1. You have a heart to serve and support refugees...can you tell me more about it and, out of all the different humanitarian issues of today, why you want to work with refugees? Darzah is part of a non-profit women's economic empowerment initiative based in the West Bank. We created the Darzah line in 2015 because we knew there were so many marginalized women in the West Bank skilled in this beautiful Palestinian embroidery technique, passing it down in their families for generations. It also isn't that easy to find tatreez embroidered products in the U.S. We saw an opportunity to bridge that gap. Our focus on refugees has been part of our organization's mission since it was founded. In the West Bank, unemployment rates are high across the board, for both men and women, and we wanted to figure out a way to create jobs for the hard-to-reach individuals in the region. Daily life in the refugee camps is hard, and women with refugee status in communities across the West Bank experience a great deal of hardship both economically and politically. We want to alleviate some of the stress of daily life through job creation, as confidence in the economy in the West Bank is low. We believe that by building the Darzah brand, we not only provide sustainable income for these women and their families, we also share their beautiful work, and a piece a Palestinian culture, with the world. In the U.S., it's hard to find products made in the West Bank, and we believe each Darzah product is not only a work of art, it is also a conversation piece.
2. What are some common issues faced by the refugees you work with in the West Bank and what are some ways we can help them? In 2015, unemployment rates for young women in the West Bank were as high as 63%. Additionally, in the northern region of the West Bank, where our artisan center is located, finding jobs is even more challenging than in the south. Refugee communities oftentimes have higher unemployment rates still, which is why we have these two criteria for hiring women: refugee status and economic hardship. Many of our artisans' families do not have stable job opportunities, as it's hard for both men and women to find work. Working for our organization is a source of consistent income for these women's families, as we try to provide full-time and part-time employment for as many women as we can so that the women know they have a job for the foreseeable future. Additionally, some of our artisans are single moms, so their children depend solely on the income they bring in from working with our organization.
Shopping with Darzah, and our sister brand Child's Cup Full, directly supports our training and employment programs in the West Bank. We have a waiting list of refugee and low-income artisans who are skilled and want to work for us. With our focus on the U.S. market, we strive to create beautiful, high quality products that people want, and the more we are able to sell, the more jobs we can create.
3. Who designs your products? How much and what kind of input do you invite your employees to contribute? Darzah is a collection of traditional Palestinian embroidered products. The embroidery motifs have been passed down from mother to daughter for generations, and they are also specific to different regions historically. With our focus on the U.S. market, we want to incorporate those traditional designs into each product, while also keeping the products fashion-forward and relevant for women here. In order to do that, the design of each product is a collaboration with our lead embroidery artist, Rahaf, and our team in the U.S., which is Dr. Habashi, the founder of our non-profit, and myself. We keep Rahaf up to date on colors that are trending, and also do small design workshops with the artisans to make sure they know what kinds of products our target customers are looking for. Rahaf is the point person for mathematically calculating each design, as each stitch is counted in tatreez embroidery. She works directly with our shoe maker in Hebron to figure out the patterns for the shoes, and this is a new process for the shoe maker as well, as tatreez embroidered shoes are not a traditional product from the region. The design collaboration process is actually a key part of our mission to create a democratic, collaborative environment with the women who make each Darzah product.

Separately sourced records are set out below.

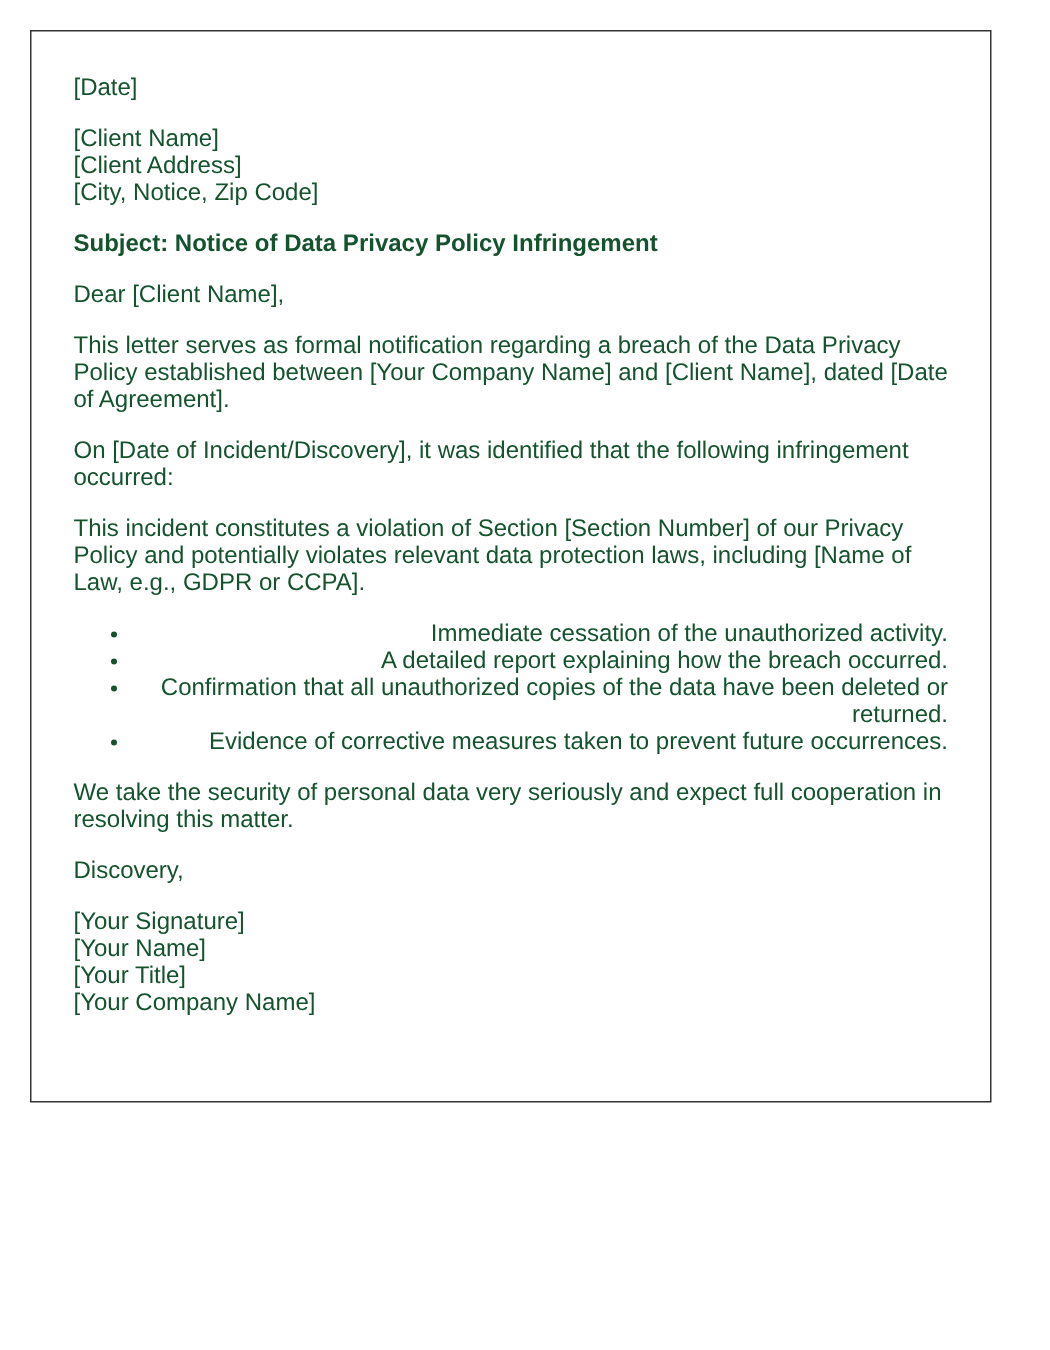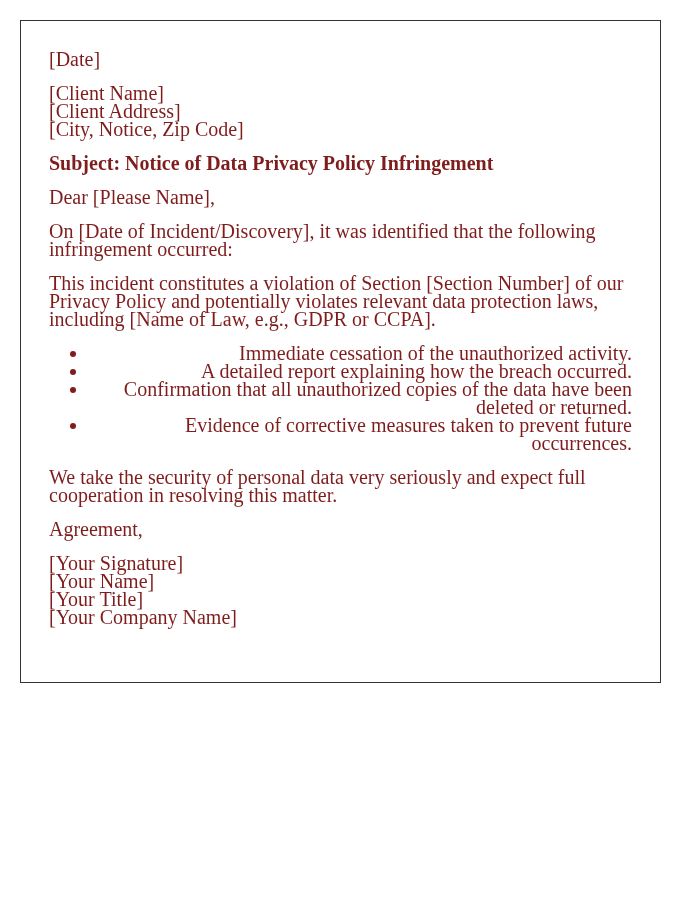"[Date]" .letter { color: #7f1d1d -> #14532d; font-family: Liberation Serif, serif -> Liberation Sans, sans-serif; font-size: 20px -> 16px }
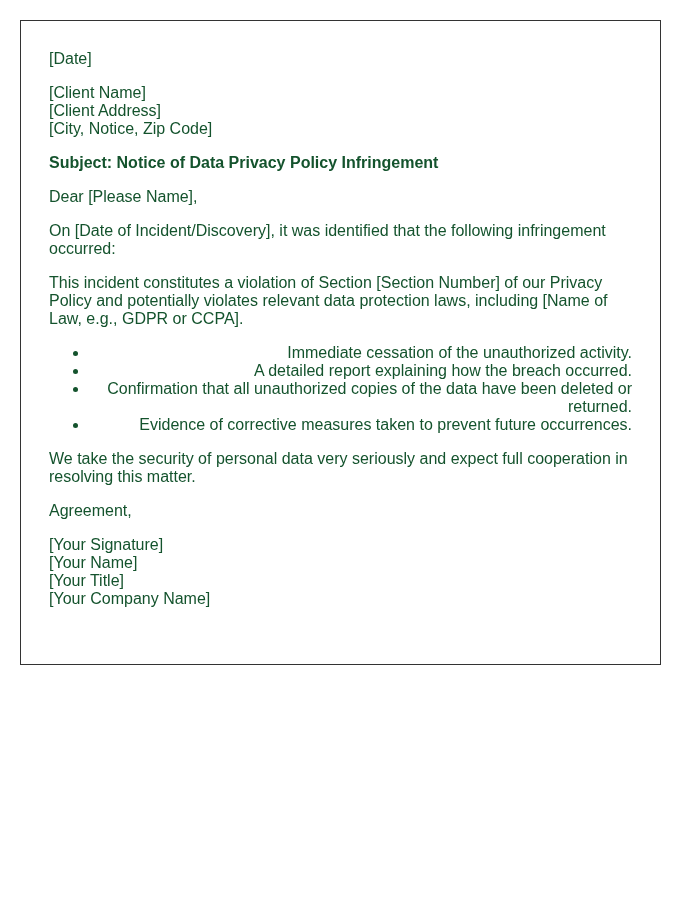"Dear [Please Name]," p { text: Please -> Client }
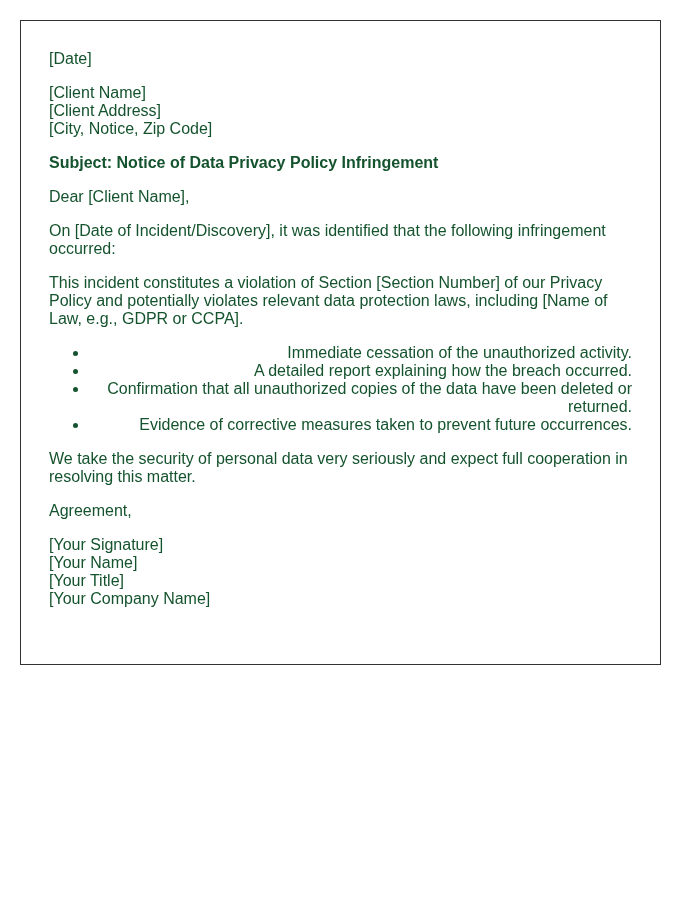"This letter serves as formal" p { html: none -> <p>This letter serves as formal notification regarding a breach of the Data Privacy Policy established between [Your Company Name] and [Client Name], dated [Date of Agreement].</p> }
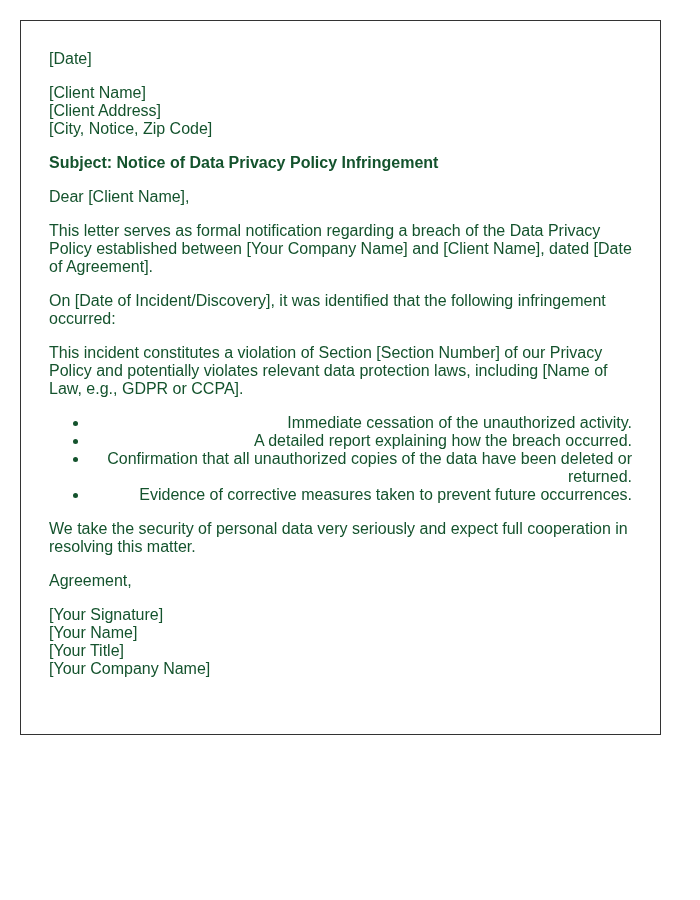"Agreement," p { text: Agreement -> Discovery }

4. Given today's climate around the refugee crisis, how do you feel this will impact the work of Darzah? Refugees have always been a community in need of support, and we hope that as awareness around the refugee crisis grows, opportunities to support these communities also increase. Refugees have amazing skills to offer to the world and giving them business so that can support themselves and their families is so crucial. We hope that brands like Darzah can gain visibility as a venue to provide support, and also celebrate their cultures wherever possible.
5. Anything else we should know? Our Spring collection will be available next month on Darzah.org and we can't wait to launch it! Each season, we have been working hard to refine our product line to make it better than the last collection. We have lots of new tatreez products and we're so excited to share them with the world!